Real news is something that someone somewhere doesn’t want us to know.

Jeremy Paxman

Stompie Moeketsi was killed the same night, after Dr Asvat had examined the boy’s wounds and driven to Reggie Jana’s warehouse to share what he had seen over a stiff whisky and then on from Reggie to the Mandela Crisis Committee. Early the next morning Winnie Mandela ordered John Morgan to remove the dead Stompie from her home, according to evidence he gave Dawn Barkhuizen and later to the TRC.

The only person to claim to have witnessed Stompie’s murder was Katiza Cebekhulu. In testimony to the TRC and in interviews for my own biography of Mrs Mandela1 and a BBC Television documentary for which I was the writer and narrator, Cebekhulu said he heard Jerry Richardson say to the badly injured Stompie on the evening of 31 December 1988: “Pack your things, you are going home.”

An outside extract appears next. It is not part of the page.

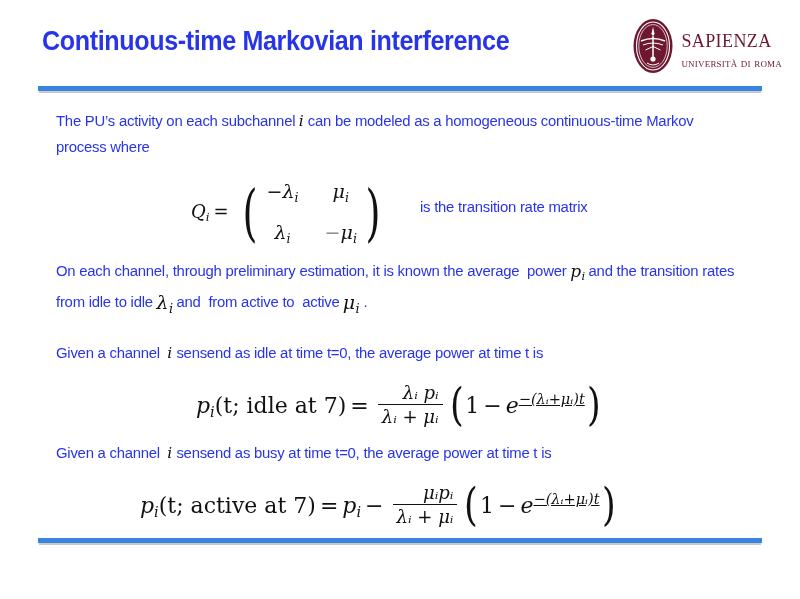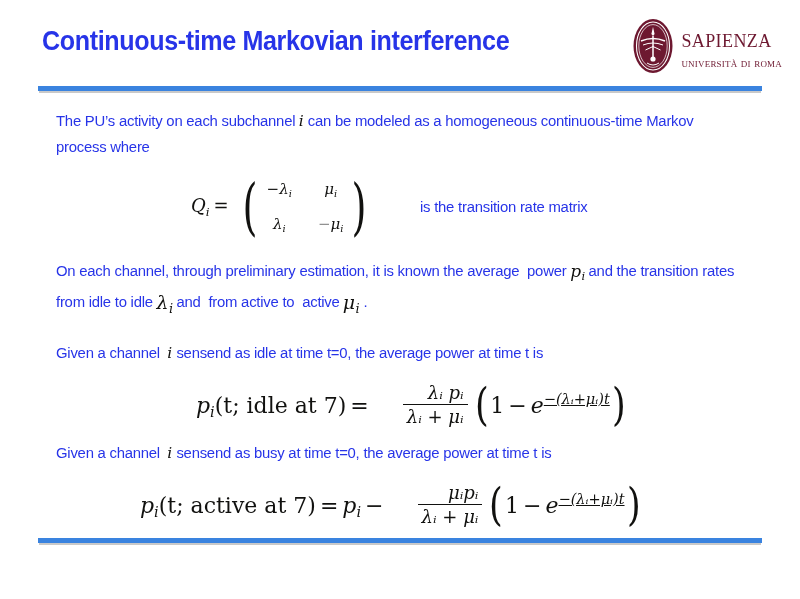"−λi" .mat-grid { font-size: 15px -> 19px }
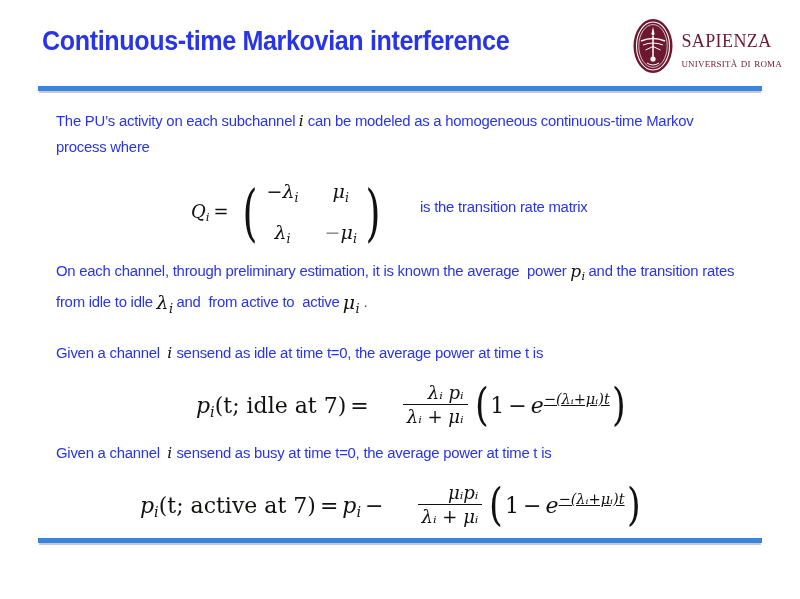"λᵢ + μᵢ" .frac .den { margin-left: 25px -> none }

Cebekhulu went to his bed in one of the detached cabins at the back of the courtyard of Mrs Mandela’s house, beyond the open-air jacuzzi and behind a hedge of flowering bushes. At some later point, either just before or after midnight, he woke and went outside to go to the toilet next to the cabin. Cebekhulu said that as he walked he saw movements beyond the hedge, which made him crouch low and freeze instinctively. “Richardson was carrying Stompie in his arms and Winnie was with him. Richardson laid Stompie flat next to the jacuzzi. I heard Stompie murmur, but could not understand what he was saying. Winnie had something pointed in her hand. It glinted but I could not make out whether it was a knife or a pair of scissors.”

I was there when Cebekhulu took the stand on 25 November 1997 at the TRC public hearing in Johannesburg – nine years after Stompie’s death. He pointed at Winnie Mandela and accused her of killing Stompie. In his testimony he said he saw her stab him twice but could not tell precisely whether she hit him in the neck or the chest. Then, Cebekhulu testified, Winnie Mandela and Jerry Richardson together held the boy in the water of the jacuzzi. “I believe Stompie probably died as I watched,” he said.

After that Cebekhulu moved as stealthily as possible back into his room. He was terrified, but knew he had not been seen by either Mandela or Richardson. He said he could hardly believe what he had witnessed and his whole body was shaking and trembling. He lay down, covered his head with a blanket, and heard a Toyota in the driveway hired by Winnie from businessman Richard Maponya start up and leave.2 The TRC established that Stompie’s body was carried away in the boot of that particular car.

Cebekhulu heard the Toyota return about an hour later. Richardson, who drove the car when Morgan refused to do so, came into Cebekhulu’s room, switched on the lights as if checking that he and other Football Club members were asleep, and put them off again before going out. Cebekhulu, pretending to be asleep, testified that he opened his eyes slightly, peeped beneath the blanket’s edge and saw tiny spots of blood on Richardson’s shoes. Thabiso Mono, who slept in the other cabin, also gave evidence that he saw specks of blood on the chief coach’s shoes.

Unable to sleep, Cebekhulu was the first person to rise on the morning of Sunday, 1 January 1989. Richardson’s khaki work trousers were lying on the toilet floor with blood on them. The jacuzzi, full the previous day, had been drained of water, but there were faint blood smears as though someone had hurriedly tried to rub them away.

When Cebekhulu went into the cabin where Stompie slept, he established that the boy was no longer there. His fear intensified when he heard that Mrs Mandela was telling the household that Stompie had “run away”. Cebekhulu said he knew that had to be a lie.